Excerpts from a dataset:
- - -

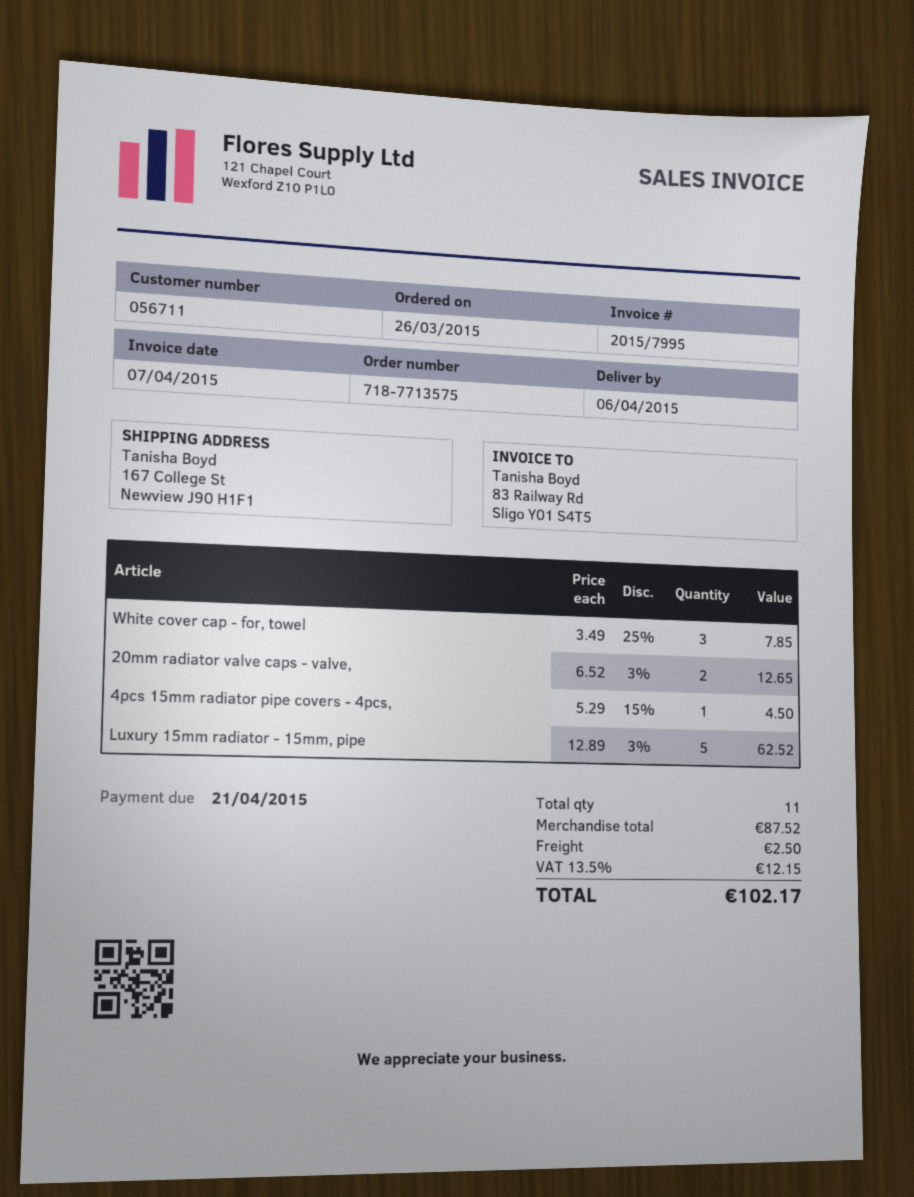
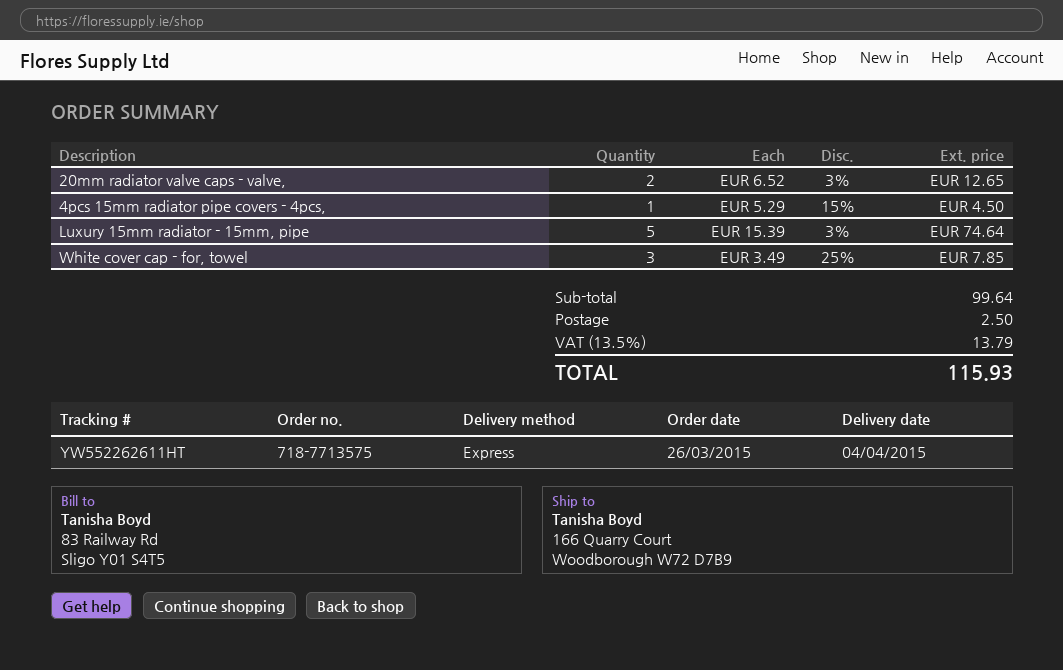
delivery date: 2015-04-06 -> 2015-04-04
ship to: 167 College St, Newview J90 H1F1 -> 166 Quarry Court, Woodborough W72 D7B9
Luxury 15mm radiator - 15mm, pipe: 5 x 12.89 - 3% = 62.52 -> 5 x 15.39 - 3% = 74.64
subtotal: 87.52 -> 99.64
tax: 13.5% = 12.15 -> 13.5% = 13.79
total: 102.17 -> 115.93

- - -

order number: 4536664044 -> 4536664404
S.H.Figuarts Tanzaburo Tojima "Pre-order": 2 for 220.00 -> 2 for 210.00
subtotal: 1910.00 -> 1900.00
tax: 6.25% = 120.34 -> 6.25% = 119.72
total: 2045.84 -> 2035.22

- - -

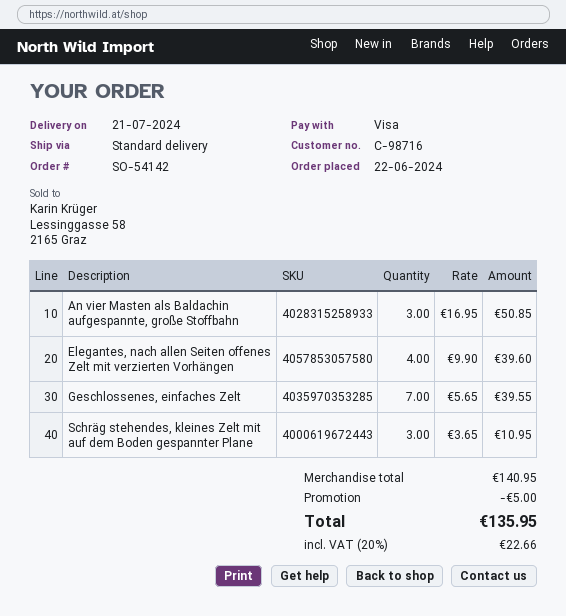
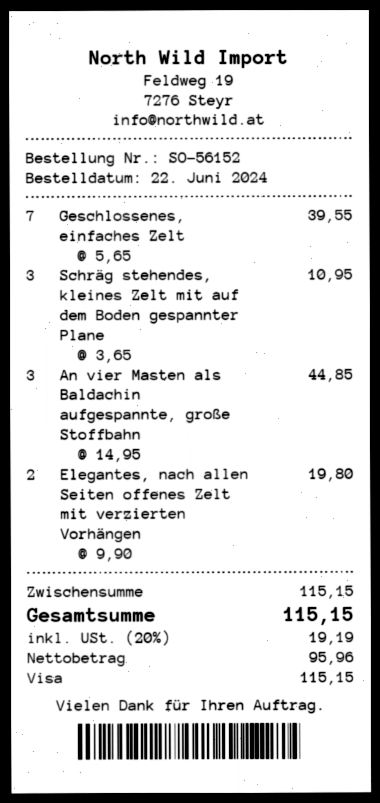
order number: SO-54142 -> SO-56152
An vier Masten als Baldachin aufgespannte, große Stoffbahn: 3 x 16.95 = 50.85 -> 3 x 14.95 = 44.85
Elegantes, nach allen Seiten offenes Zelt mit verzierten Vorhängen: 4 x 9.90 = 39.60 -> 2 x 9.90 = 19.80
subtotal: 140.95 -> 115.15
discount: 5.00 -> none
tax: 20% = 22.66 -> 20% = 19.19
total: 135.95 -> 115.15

- - -

What is needed is an exact copy of the lines above, from the one containing "delivery date: 2015-04-06 -> 2015-04-04" through the one containing "total: 102.17 -> 115.93", with nothing added.

delivery date: 2015-04-06 -> 2015-04-04
ship to: 167 College St, Newview J90 H1F1 -> 166 Quarry Court, Woodborough W72 D7B9
Luxury 15mm radiator - 15mm, pipe: 5 x 12.89 - 3% = 62.52 -> 5 x 15.39 - 3% = 74.64
subtotal: 87.52 -> 99.64
tax: 13.5% = 12.15 -> 13.5% = 13.79
total: 102.17 -> 115.93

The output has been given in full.